A classic example of an early cyberdocent is the cassette audio tour. This is a kind of duplicated disembodied docent voice. Personal audio machines are available for hire and are often provided on the occasion of special exhibitions. In effect, they offer the individual viewer a personal but necessarily invariant pre-recorded commentary about selected items located throughout an exhibition. On the other hand, despite these constraints, the audio-guide provides a certain kind of flexibility not possible with a live docent and a tour group. They can be switched off and back on as the visitor takes a detour or backtracks and then resumes the tour, and they can repeat their commentary as often as needed.

New technologies offer new opportunities. CD-ROMs are now being used for audio tours. They have better sound quality than audio tapes. But more importantly they can hold a large store of information which can be accessed randomly, whereas audio tapes hold only a limited amount of information which has to be accessed sequentially. Thus, with CD-ROMs it is possible to design mechanisms that enable a user to move at his or her own pace and in any order through the collections, retrieving the commentary related to particular items in an exhibition as needed by inputting a code provided near the item. Moreover it is possible, given the capacity of CD-ROMs, to envision the provision of multiple audio extracts in order to offer commentary in various languages or at different levels of detail or focusing on different aspects of the artifacts. Thus one extract might be geared to children, another might offer general overview information and another provide more detailed information. However, the amount of audio data that can be held on CD-ROMs is itself limited, and the increased multimedia capacity of DVD technology provides opportunities for greater flexibility in the amount and kinds of information that can be presented.

One of the ways that docents can help visitors to increase their enjoyment of a visit is by providing alternative insights into viewing and interacting with artifacts. This might be accomplished by sharing skills of how to look at a work of art, or reassuring for the visitor that their reactions and impressions are indeed appropriate and a good way to study a painting. It might include providing background information, sharing the results of scholarship in an accessible form, or showing practical or contemporary linkages with an artifact that may seem remote because of distance, time or complexity.

The tour group also emphasizes the social aspect of museum visiting. Many visitors arrive in groups (couples, families, friends, etc.) and discuss together what they see and experience. This social interaction is part of the pleasure of the museum-going experience, as well as having significant educational importance. A docent can enhance this, both by creating a larger social environment in the tour (adding to the social aspect for solitary visitors), and also by making comments, providing information, or asking open-ended questions that serve as topics for post tour conversations and discussion after the tour members resume their visit as separate groups.
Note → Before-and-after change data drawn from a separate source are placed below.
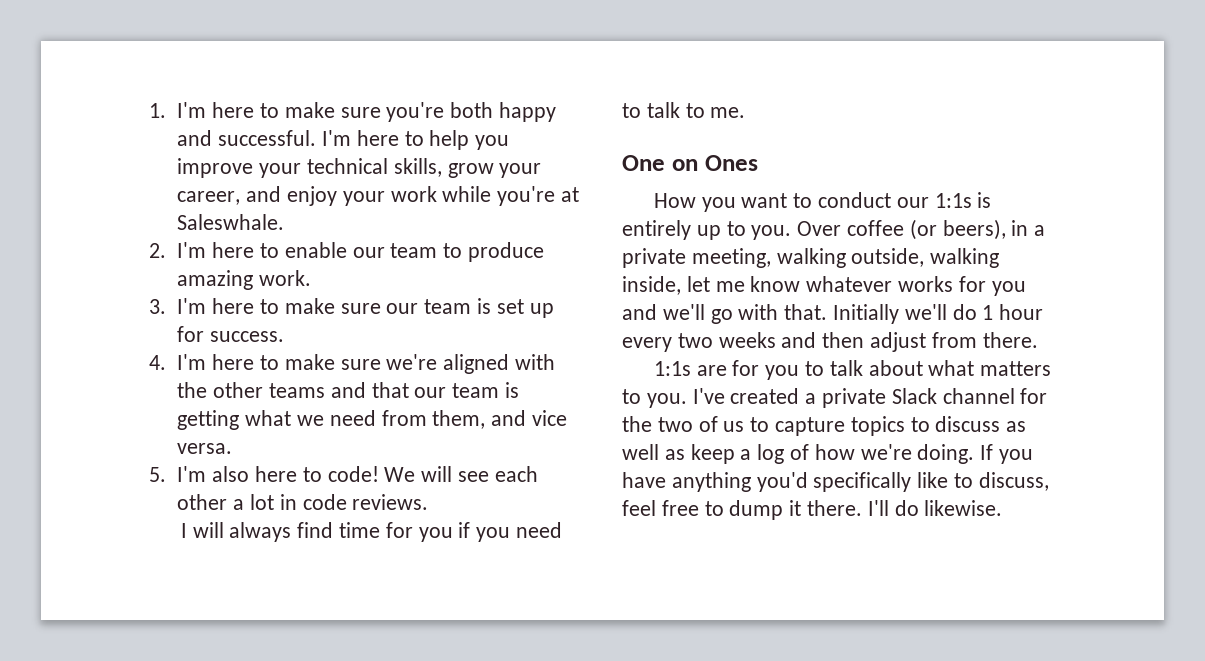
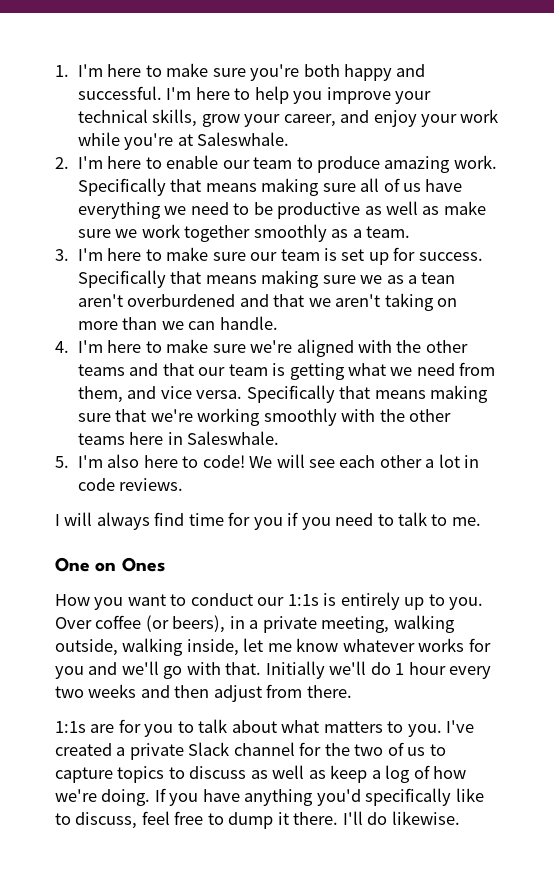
(312, 278) none -> [77,178,463,196] [77,201,486,219] [77,224,410,242] Specifically that means making sure all of us have everything we need to be productive as well as make sure we work together smoothly as a team.
(285, 336) none -> [77,270,456,288] [77,293,457,311] [77,316,278,330] Specifically that means making sure we as a tean aren't overburdened and that we aren't taking on more than we can handle.
(233, 448) none -> [246,385,488,403] [77,408,451,426] [77,431,280,445] Specifically that means making sure that we're working smoothly with the other teams here in Saleswhale.

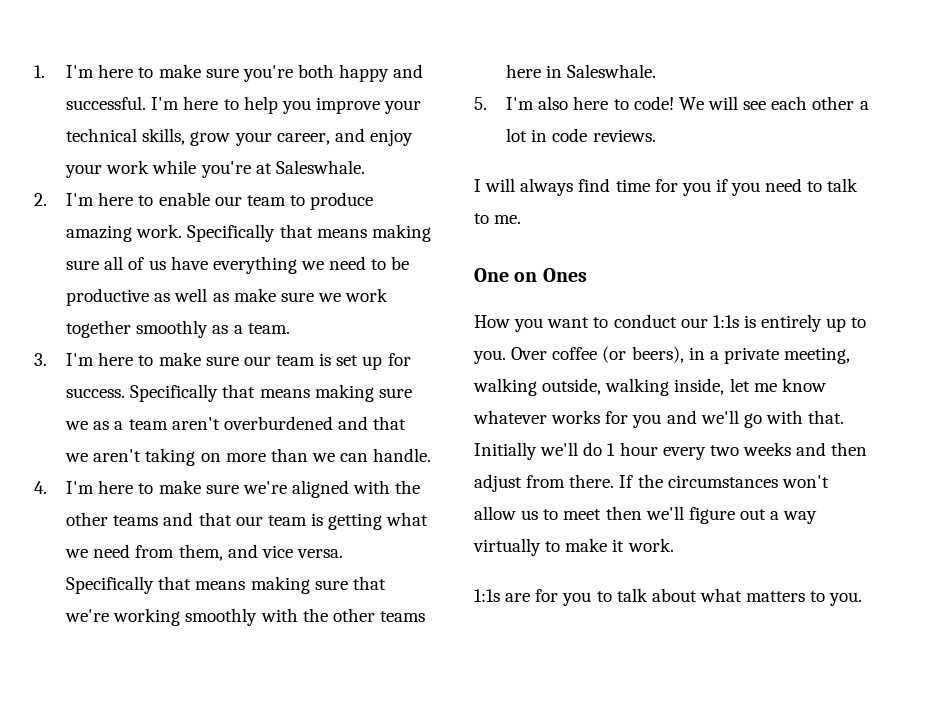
[421,272,456,284] tean -> [128,419,168,430] team
(352, 691) none -> [619,474,829,488] [474,506,818,524] [473,538,674,556] If the circumstances won't allow us to meet then we'll figure out a way virtually to make it work.
[446,720,475,733] [55,742,446,760] [55,765,467,783] [55,788,484,806] [55,811,460,829] I've created a private Slack channel for the two of us to capture topics to discuss as well as keep a log of how we're doing. If you have anything you'd specifically like to discuss, feel free to dump it there. I'll do likewise. -> (863, 599) none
An artifact can be understood and explained in many different ways. Ideally, you would have a personalized tour by a friendly expert sharing their enthusiasm and helping you to engage with the meaning of the artifact based on what you know and what you are interested in. There are many levels of detail about the item to suit the needs of visitors with different levels of interest, amount of time to spare, previous education in the area, experiential background, etc. We can think of the different kinds of explanations as multiple layers of meaning for the artifact. A printed exhibition catalog can thus be regarded as attempting to address this layering by offering additional information for people who want to know more about a particular artifact. However, the constraints of cost and space limit the amount and variety of layers that can be offered this way.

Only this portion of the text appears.